State v. Lyles

640 S.E.2d 870, 181 N.C. App. 760, 2007 N.C. App. LEXIS 423
CourtCourt of Appeals of North Carolina
DecidedFebruary 20, 2007
DocketCOA06-198
StatusPublished

This text of 640 S.E.2d 870 (State v. Lyles) is published on Counsel Stack Legal Research, covering Court of Appeals of North Carolina primary law. Counsel Stack provides free access to over 12 million legal documents including statutes, case law, regulations, and constitutions.

Bluebook
State v. Lyles, 640 S.E.2d 870, 181 N.C. App. 760, 2007 N.C. App. LEXIS 423 (N.C. Ct. App. 2007).

Opinion

STATE OF NORTH CAROLINA
v.
CHRISTOPHER MARK LYLES.

No.
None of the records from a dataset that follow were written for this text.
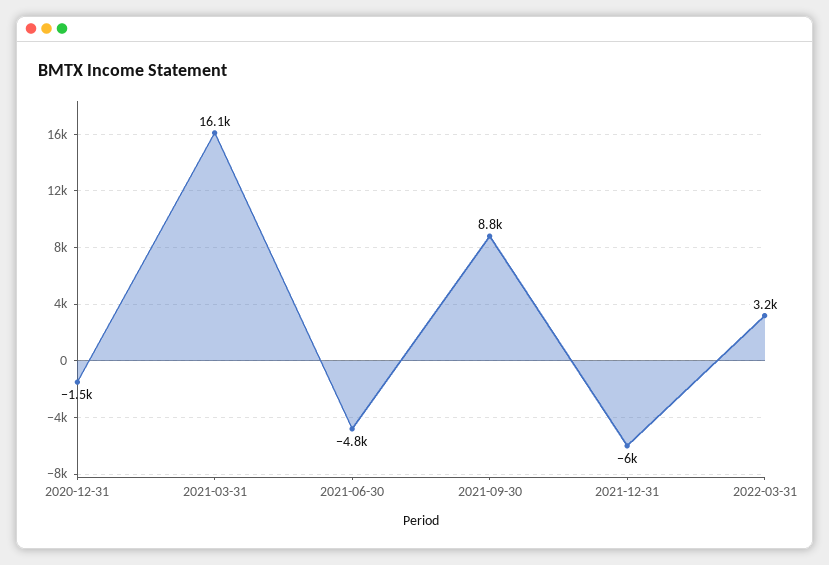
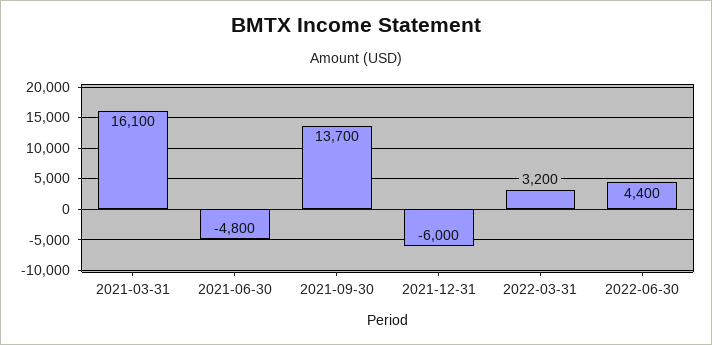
2020-12-31: -1500 -> none
2021-09-30: 8800 -> 13700
2022-06-30: none -> 4400

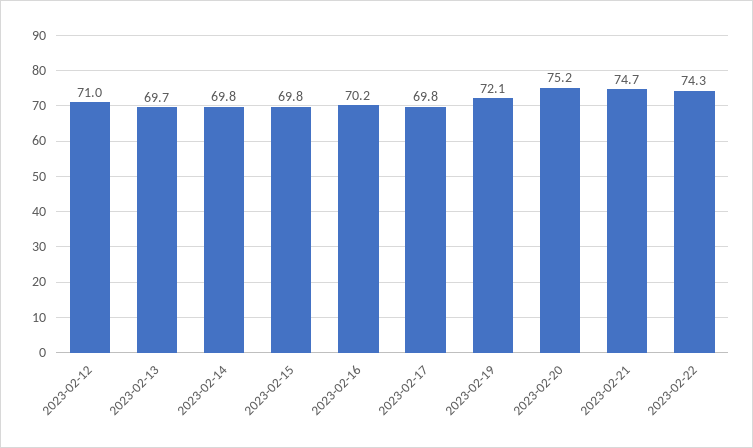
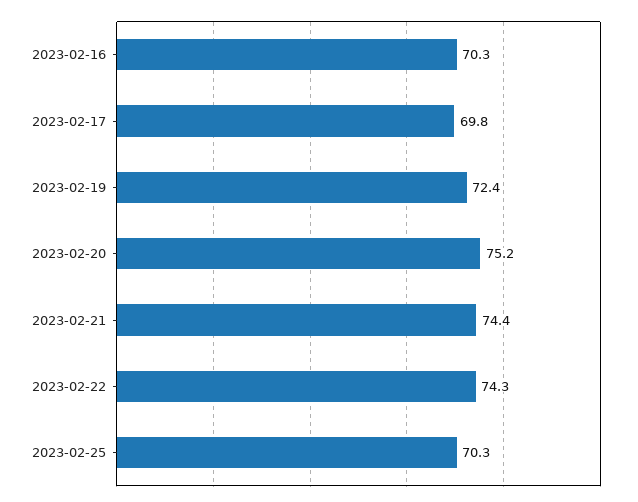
2023-02-12: 71 -> none
2023-02-13: 69.7 -> none
2023-02-14: 69.8 -> none
2023-02-15: 69.8 -> none
2023-02-16: 70.2 -> 70.3
2023-02-19: 72.1 -> 72.4
2023-02-21: 74.7 -> 74.4
2023-02-25: none -> 70.3

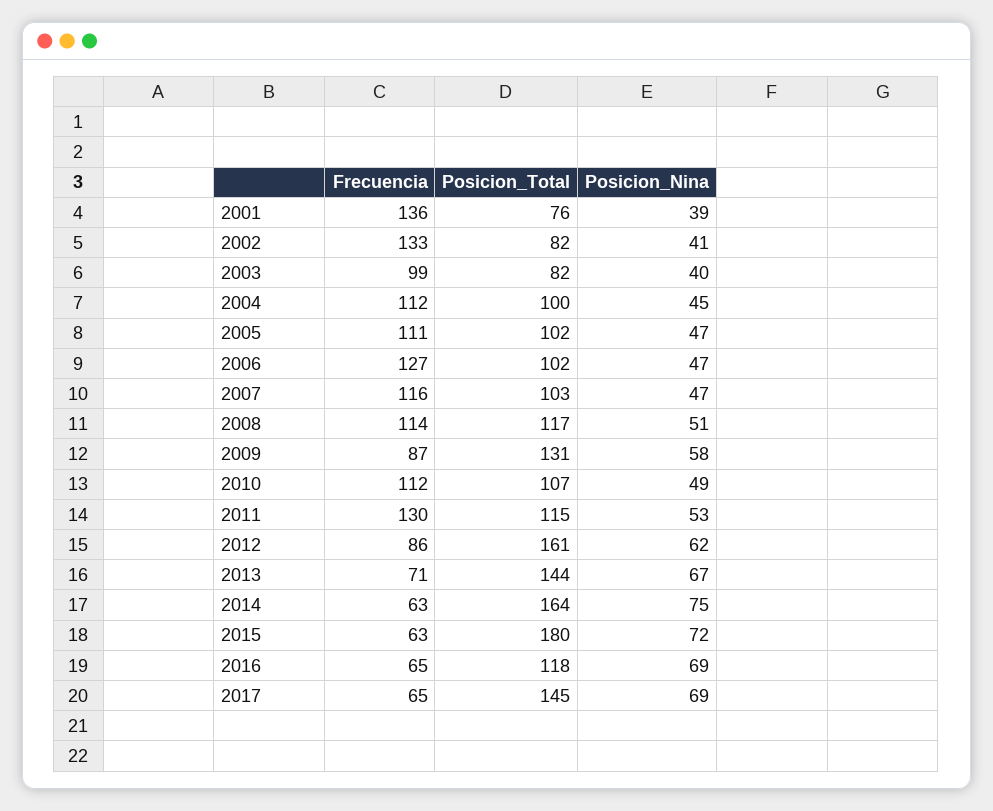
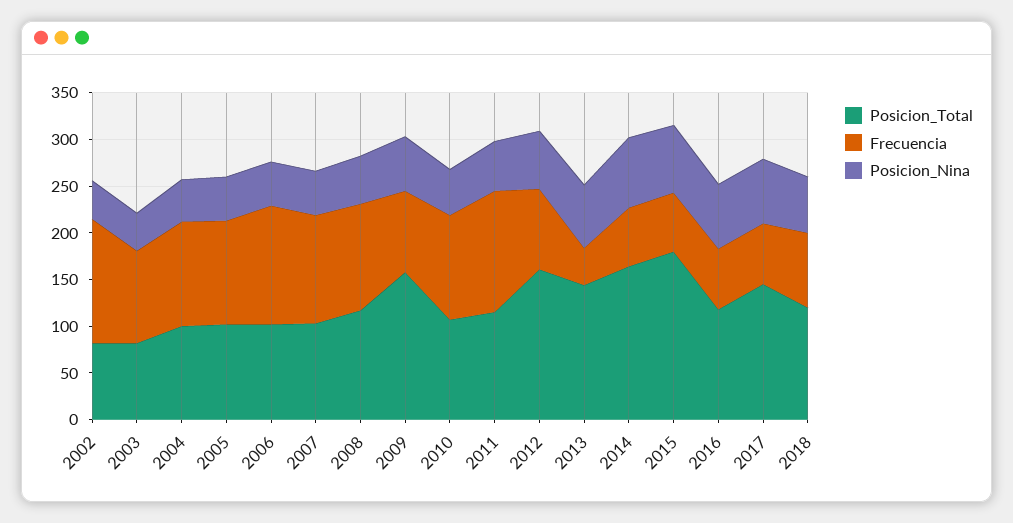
Frecuencia, 2001: 136 -> none
Posicion_Total, 2001: 76 -> none
Posicion_Nina, 2001: 39 -> none
Posicion_Total, 2009: 131 -> 160
Frecuencia, 2013: 71 -> 40
Posicion_Total, 2018: none -> 120
Frecuencia, 2018: none -> 80
Posicion_Nina, 2018: none -> 60

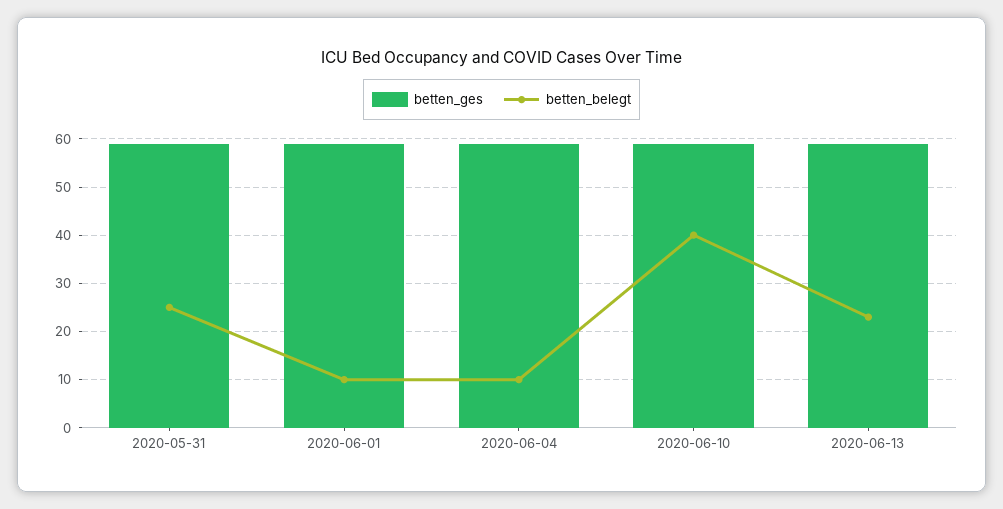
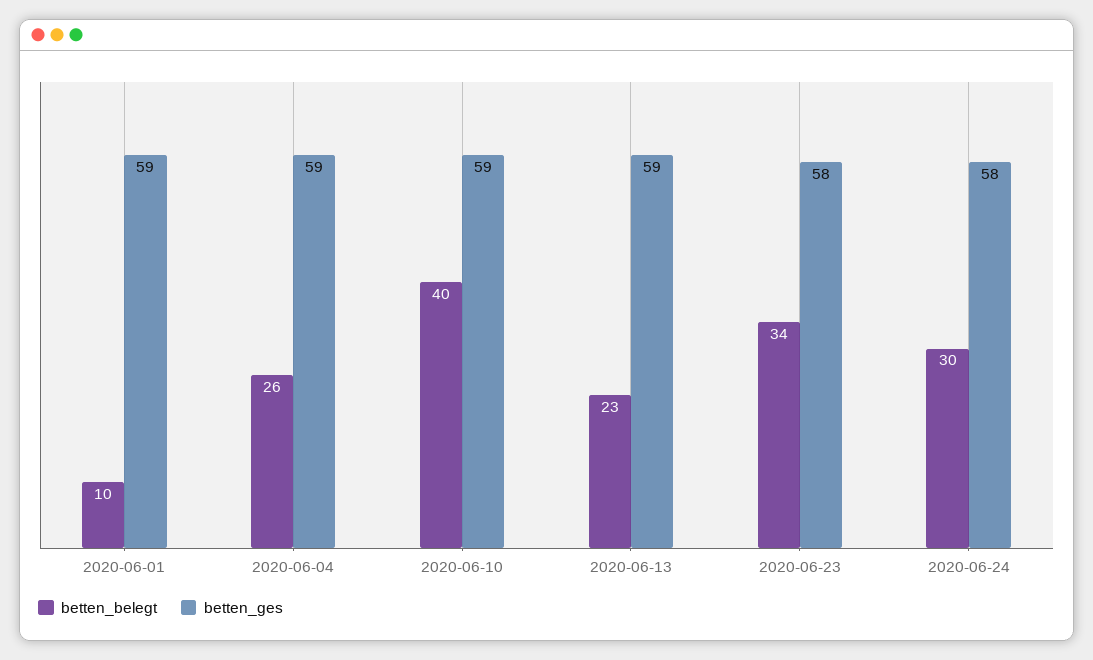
betten_ges, 2020-05-31: 60 -> none
betten_belegt, 2020-05-31: 25 -> none
betten_belegt, 2020-06-04: 10 -> 26
betten_belegt, 2020-06-23: none -> 34
betten_ges, 2020-06-23: none -> 58
betten_belegt, 2020-06-24: none -> 30
betten_ges, 2020-06-24: none -> 58

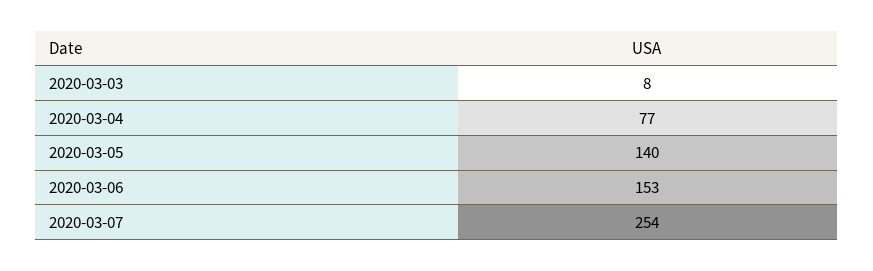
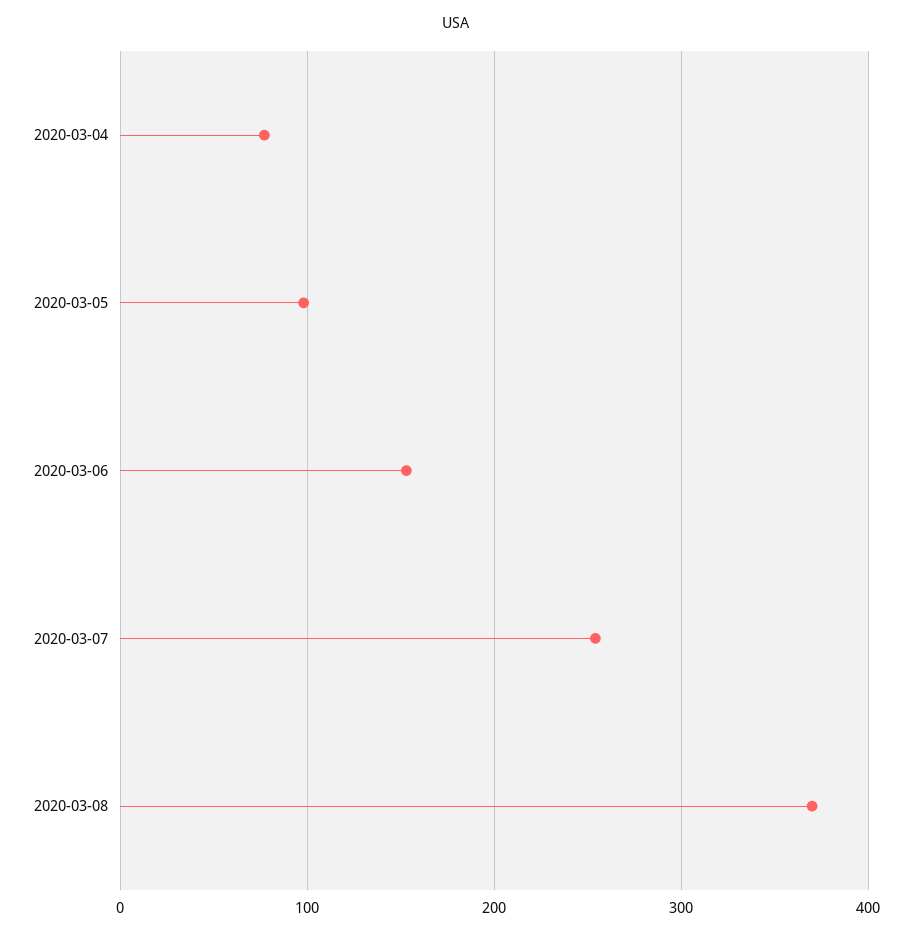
2020-03-03: 8 -> none
2020-03-05: 140 -> 100
2020-03-08: none -> 370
COA06-198

North Carolina Court of Appeals

Filed February 20, 2007
This case not for publication

Attorney General Roy Cooper, by Special Deputy Attorney General James P. Longest, Jr., for the State.

Appellate Defender Staples Hughes, by Assistant Appellate Defender Keischa M. Lovelace, for defendant-appellant.

WYNN, Judge.

"Ineffective assistance of counsel claims are not intended to promote judicial second-guessing on questions of strategy as basic as the handling of a witness."[1] Here, Defendant argues he was substantially prejudiced by his trial counsel's decision to call a defense witness who offered testimony damaging to Defendant's credibility and defense. Because we find the decision to call the defense witness to be the type of tactical decision within an attorney's professional judgment that should not be judicially second guessed, we uphold Defendant's conviction.

On 3 April 2005, Defendant Christopher Mark Lyles was arrested and charged with the misdemeanor crimes of communicating threats and assault on a female. After being found guilty in district court in May 2005, Defendant appealed the verdict in an October 2005 jury trial in Superior Court.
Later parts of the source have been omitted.